[PROBLEM REQUIREMENTS]: Omit the images and retype the records verbatim.

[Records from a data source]
□ □ □ □ □
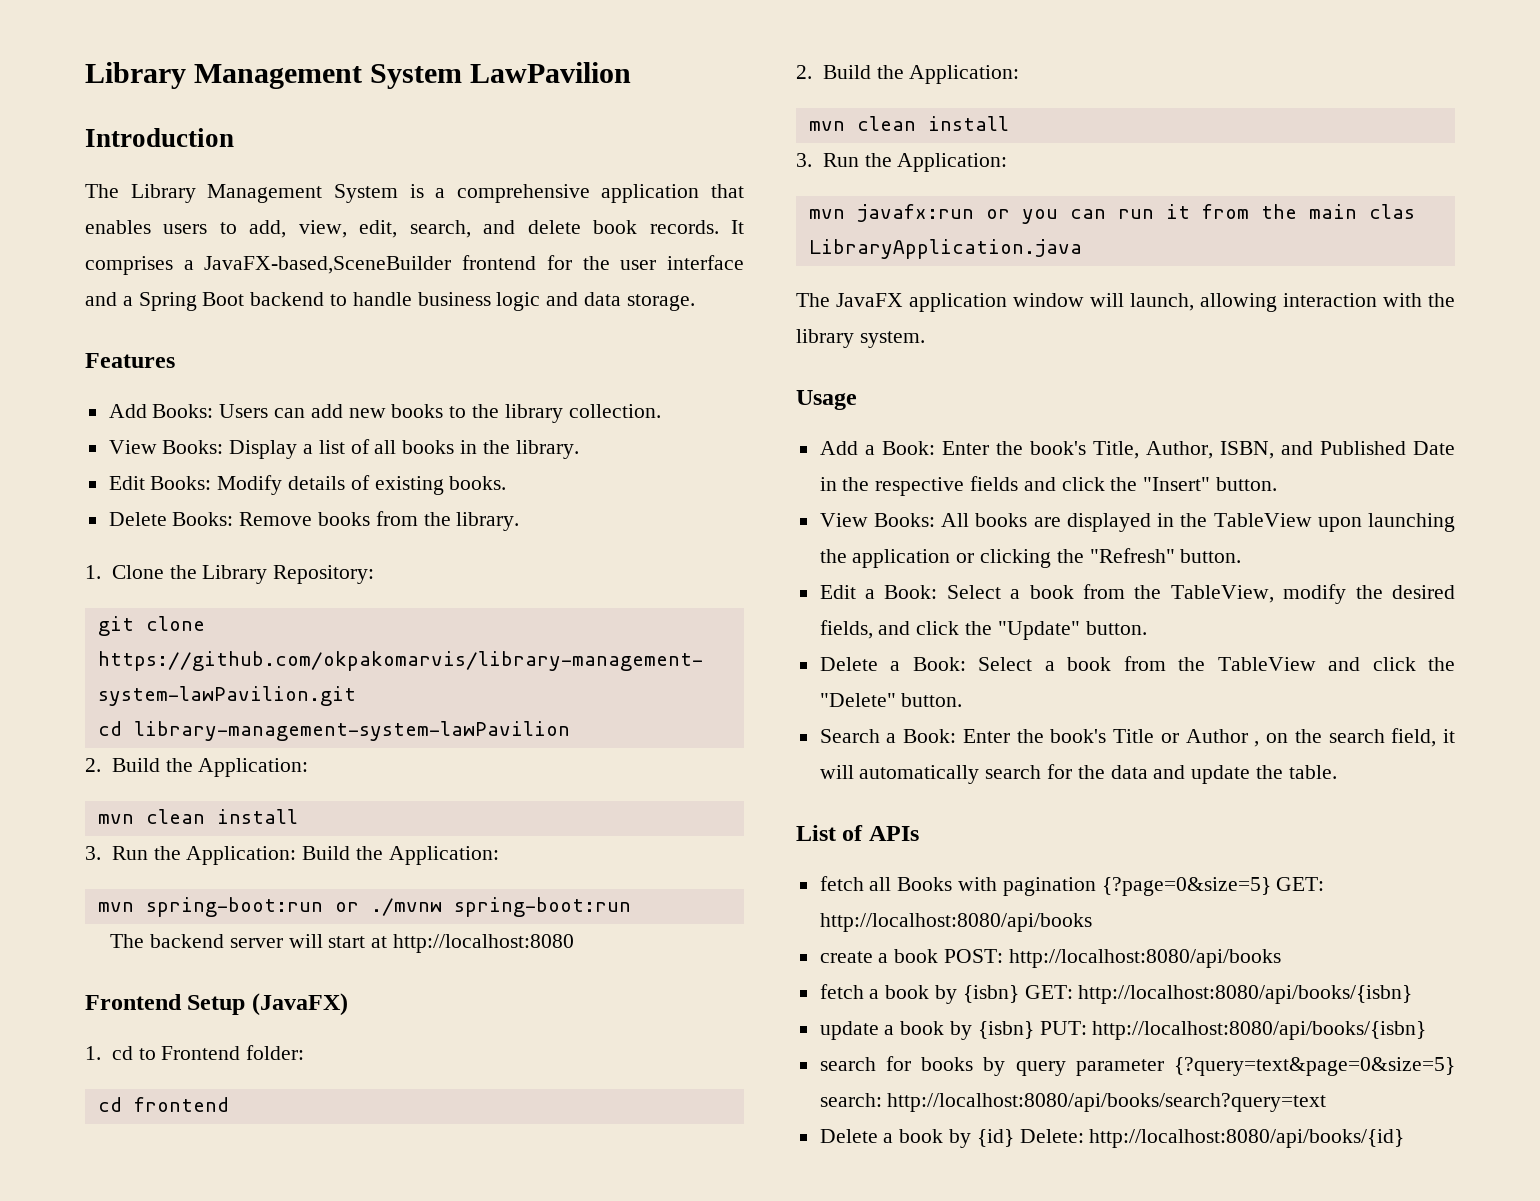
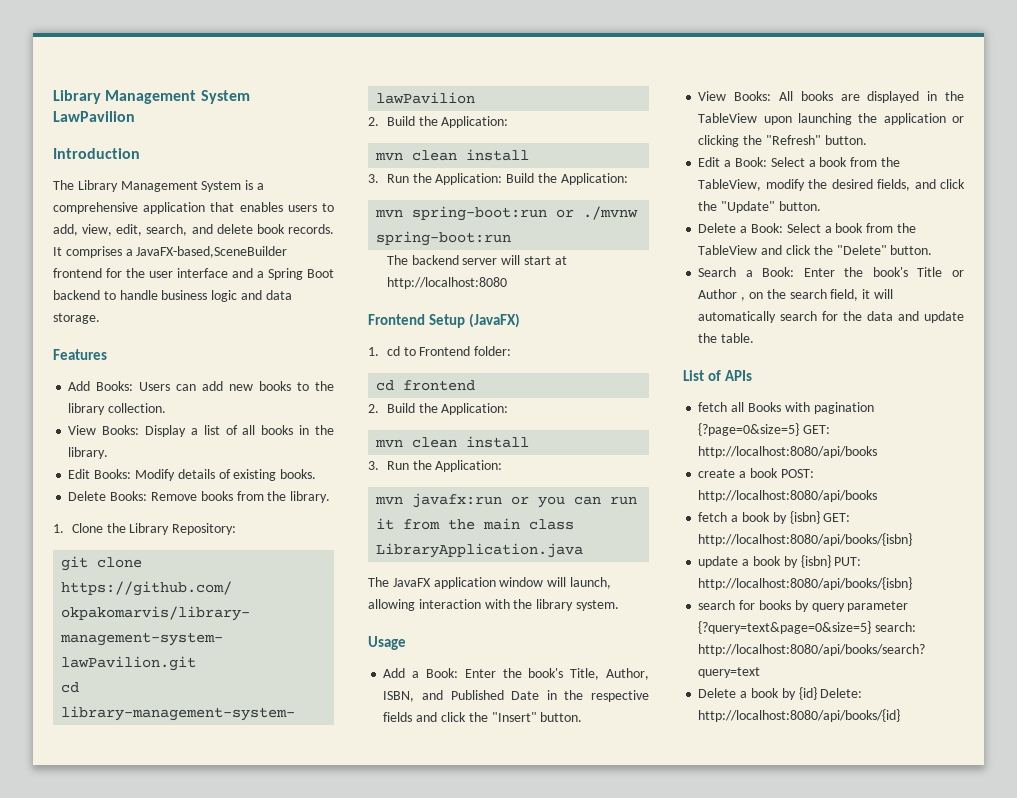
- mvn javafx:run or you can run it from the main clas LibraryApplication.java
+ mvn javafx:run or you can run it from the main class LibraryApplication.java

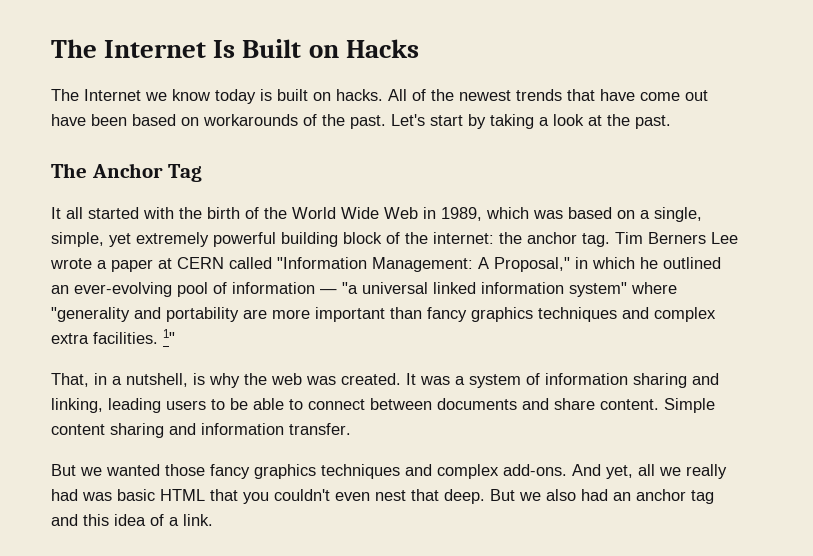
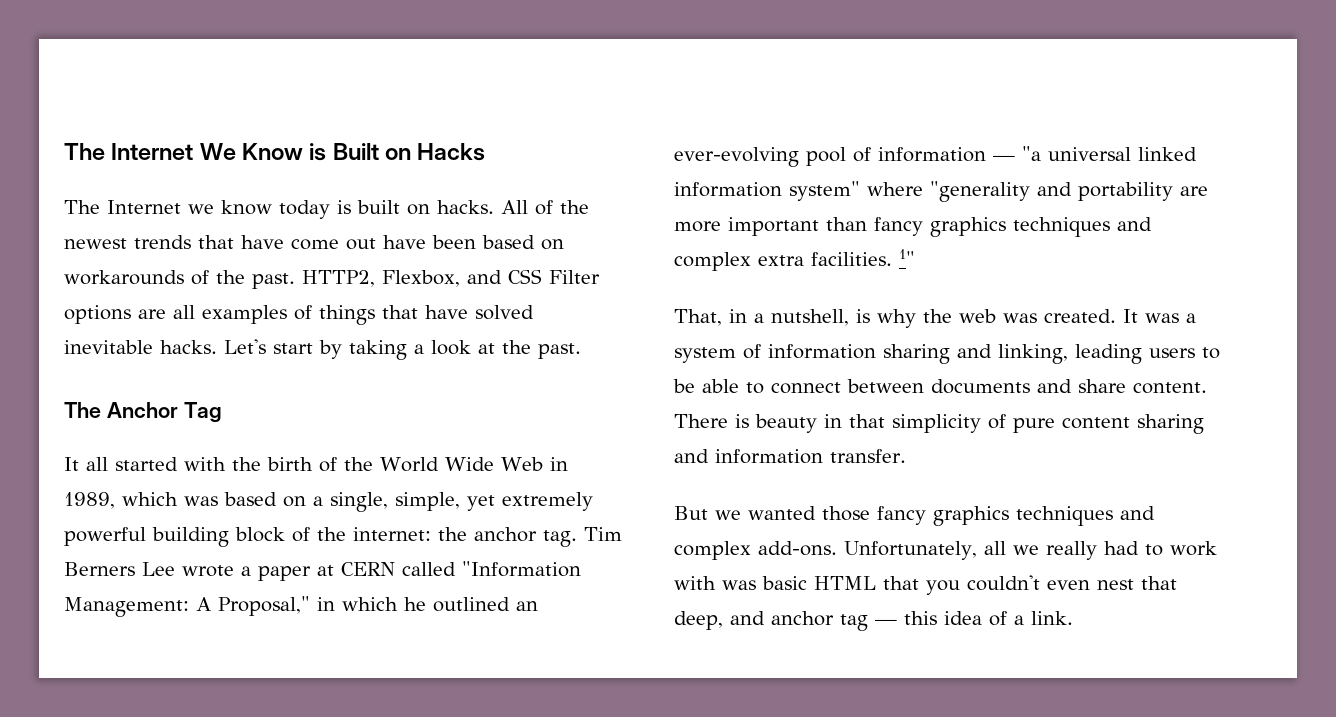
- The Internet Is Built on Hacks
+ The Internet We Know is Built on Hacks
+ HTTP2, Flexbox, and CSS Filter options are all examples of things that have solved inevitable hacks.
- Simple content sharing and information transfer.
+ There is beauty in that simplicity of pure content sharing and information transfer.
- And yet, all we really had was basic HTML that you couldn't even nest that deep. But we also had an anchor tag and this idea of a link.
+ Unfortunately, all we really had to work with was basic HTML that you couldn't even nest that deep, and anchor tag — this idea of a link.

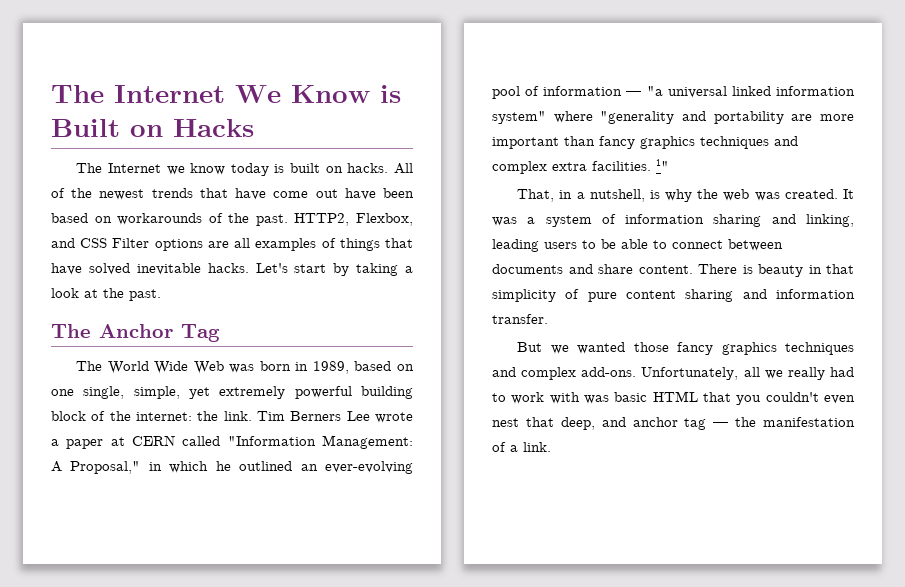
- It all started with the birth of the World Wide Web in 1989, which was based on a single, simple, yet extremely powerful building block of the internet: the anchor tag.
+ The World Wide Web was born in 1989, based on one single, simple, yet extremely powerful building block of the internet: the link.
- Unfortunately, all we really had to work with was basic HTML that you couldn't even nest that deep, and anchor tag — this idea of a link.
+ Unfortunately, all we really had to work with was basic HTML that you couldn't even nest that deep, and anchor tag — the manifestation of a link.

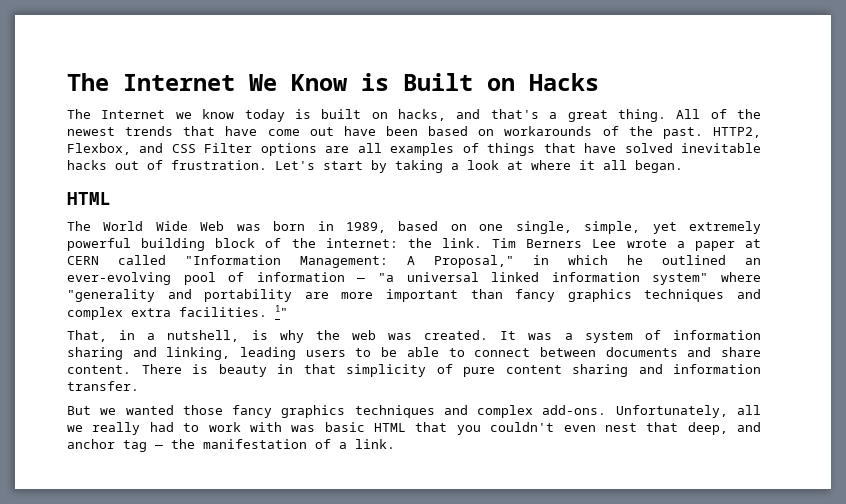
- The Internet we know today is built on hacks.
+ The Internet we know today is built on hacks, and that's a great thing.
- HTTP2, Flexbox, and CSS Filter options are all examples of things that have solved inevitable hacks.
+ HTTP2, Flexbox, and CSS Filter options are all examples of things that have solved inevitable hacks out of frustration.
- Let's start by taking a look at the past.
- The Anchor Tag
+ Let's start by taking a look at where it all began.
+ HTML

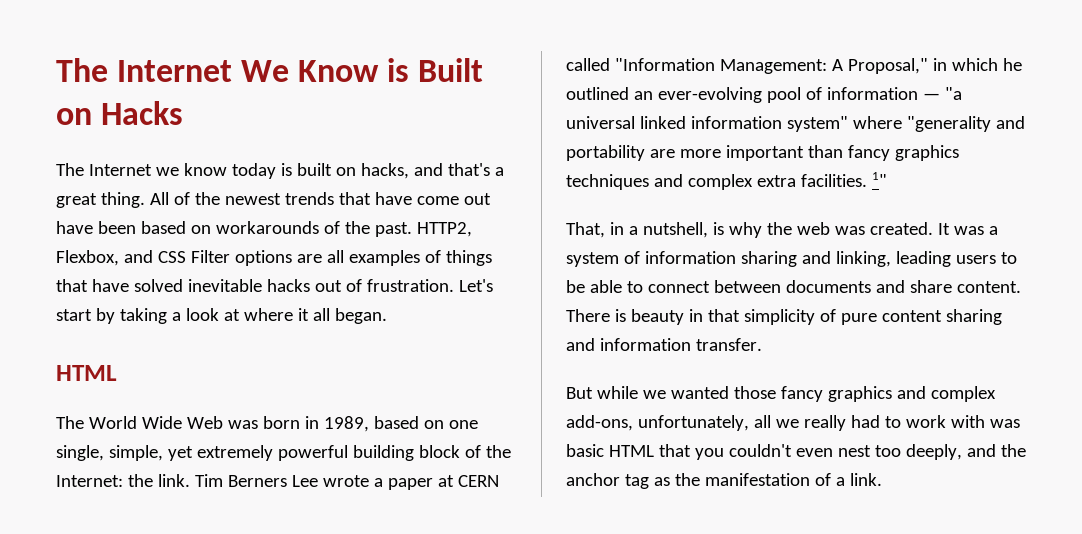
- The World Wide Web was born in 1989, based on one single, simple, yet extremely powerful building block of the internet: the link.
+ The World Wide Web was born in 1989, based on one single, simple, yet extremely powerful building block of the Internet: the link.
- But we wanted those fancy graphics techniques and complex add-ons. Unfortunately, all we really had to work with was basic HTML that you couldn't even nest that deep, and anchor tag — the manifestation of a link.
+ But while we wanted those fancy graphics and complex add-ons, unfortunately, all we really had to work with was basic HTML that you couldn't even nest too deeply, and the anchor tag as the manifestation of a link.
□ □ □ □ □
[EXPECTED ANSWER]:
- mvn javafx:run or you can run it from the main clas LibraryApplication.java
+ mvn javafx:run or you can run it from the main class LibraryApplication.java

- The Internet Is Built on Hacks
+ The Internet We Know is Built on Hacks
+ HTTP2, Flexbox, and CSS Filter options are all examples of things that have solved inevitable hacks.
- Simple content sharing and information transfer.
+ There is beauty in that simplicity of pure content sharing and information transfer.
- And yet, all we really had was basic HTML that you couldn't even nest that deep. But we also had an anchor tag and this idea of a link.
+ Unfortunately, all we really had to work with was basic HTML that you couldn't even nest that deep, and anchor tag — this idea of a link.

- It all started with the birth of the World Wide Web in 1989, which was based on a single, simple, yet extremely powerful building block of the internet: the anchor tag.
+ The World Wide Web was born in 1989, based on one single, simple, yet extremely powerful building block of the internet: the link.
- Unfortunately, all we really had to work with was basic HTML that you couldn't even nest that deep, and anchor tag — this idea of a link.
+ Unfortunately, all we really had to work with was basic HTML that you couldn't even nest that deep, and anchor tag — the manifestation of a link.

- The Internet we know today is built on hacks.
+ The Internet we know today is built on hacks, and that's a great thing.
- HTTP2, Flexbox, and CSS Filter options are all examples of things that have solved inevitable hacks.
+ HTTP2, Flexbox, and CSS Filter options are all examples of things that have solved inevitable hacks out of frustration.
- Let's start by taking a look at the past.
- The Anchor Tag
+ Let's start by taking a look at where it all began.
+ HTML

- The World Wide Web was born in 1989, based on one single, simple, yet extremely powerful building block of the internet: the link.
+ The World Wide Web was born in 1989, based on one single, simple, yet extremely powerful building block of the Internet: the link.
- But we wanted those fancy graphics techniques and complex add-ons. Unfortunately, all we really had to work with was basic HTML that you couldn't even nest that deep, and anchor tag — the manifestation of a link.
+ But while we wanted those fancy graphics and complex add-ons, unfortunately, all we really had to work with was basic HTML that you couldn't even nest too deeply, and the anchor tag as the manifestation of a link.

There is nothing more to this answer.